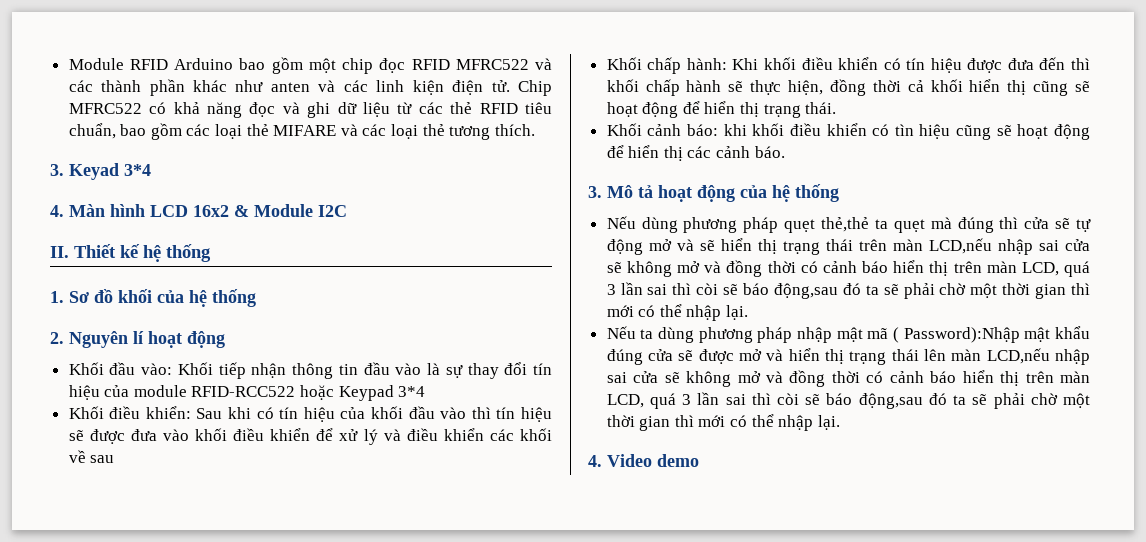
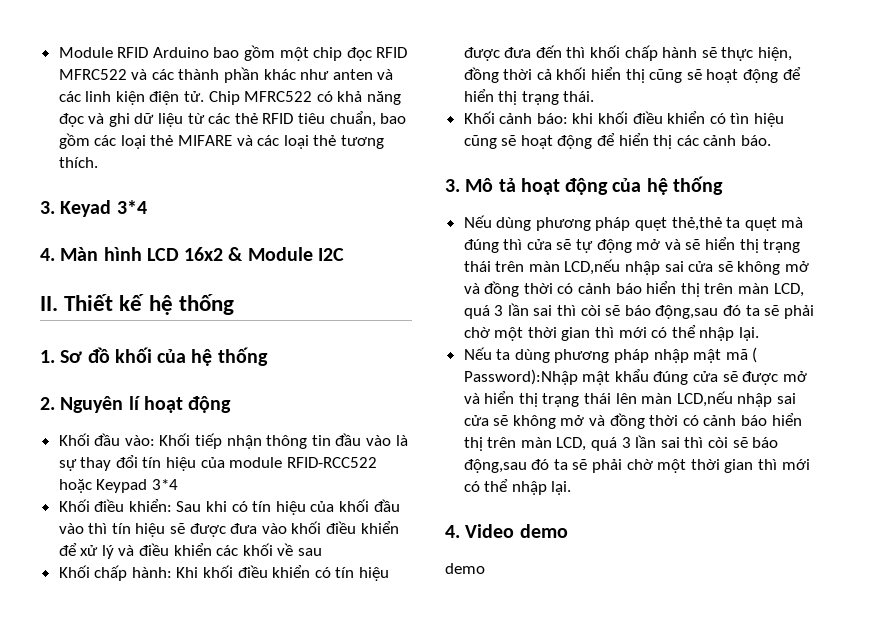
  4. Video demo
+ demo

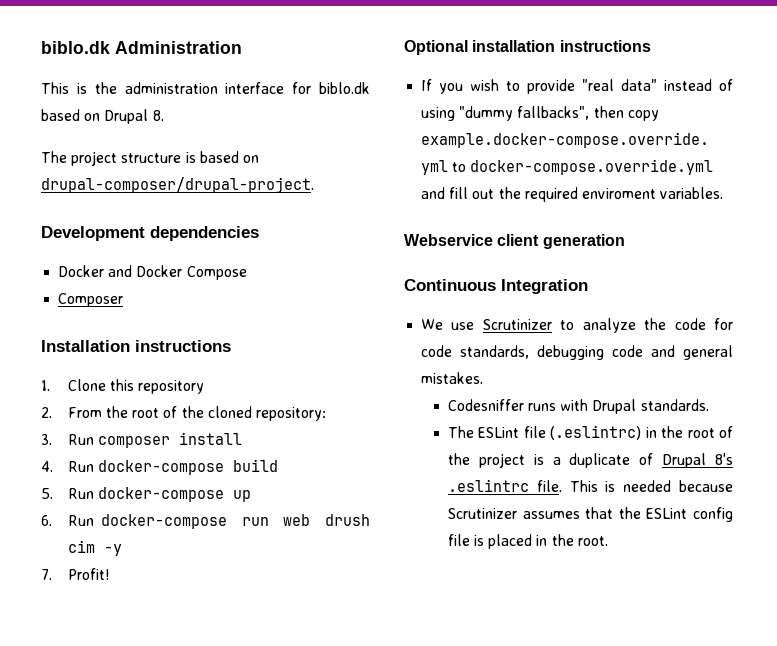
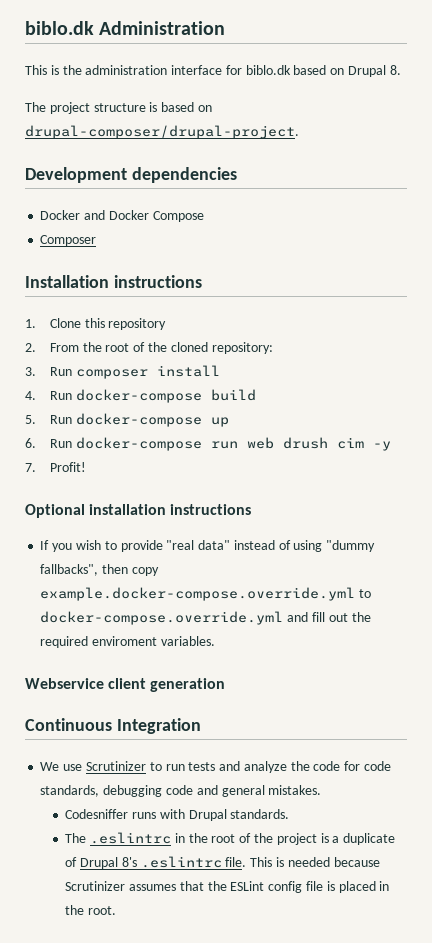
- We use Scrutinizer to analyze the code for code standards, debugging code and general mistakes.
+ We use Scrutinizer to run tests and analyze the code for code standards, debugging code and general mistakes.
- The ESLint file (.eslintrc) in the root of the project is a duplicate of Drupal 8's .eslintrc file.
+ The .eslintrc in the root of the project is a duplicate of Drupal 8's .eslintrc file.

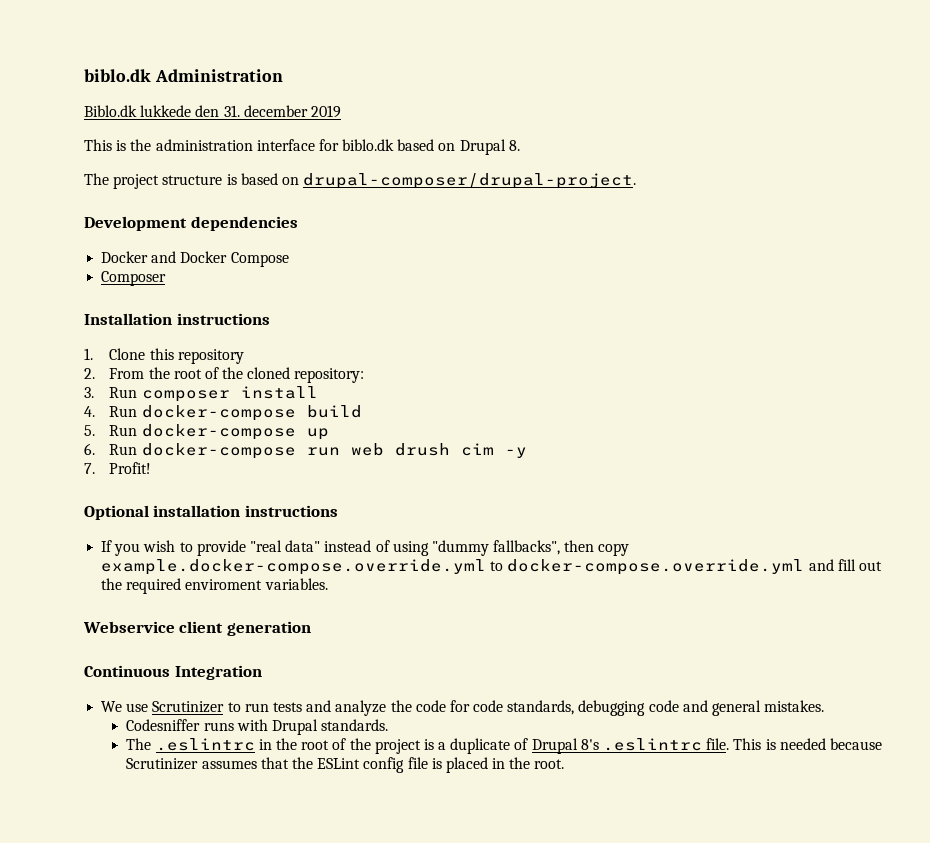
+ Biblo.dk lukkede den 31. december 2019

..............................

For each line above that includes "debugging", make a copy.

# RESULT FOR THIS EXERCISE:
- We use Scrutinizer to analyze the code for code standards, debugging code and general mistakes.
+ We use Scrutinizer to run tests and analyze the code for code standards, debugging code and general mistakes.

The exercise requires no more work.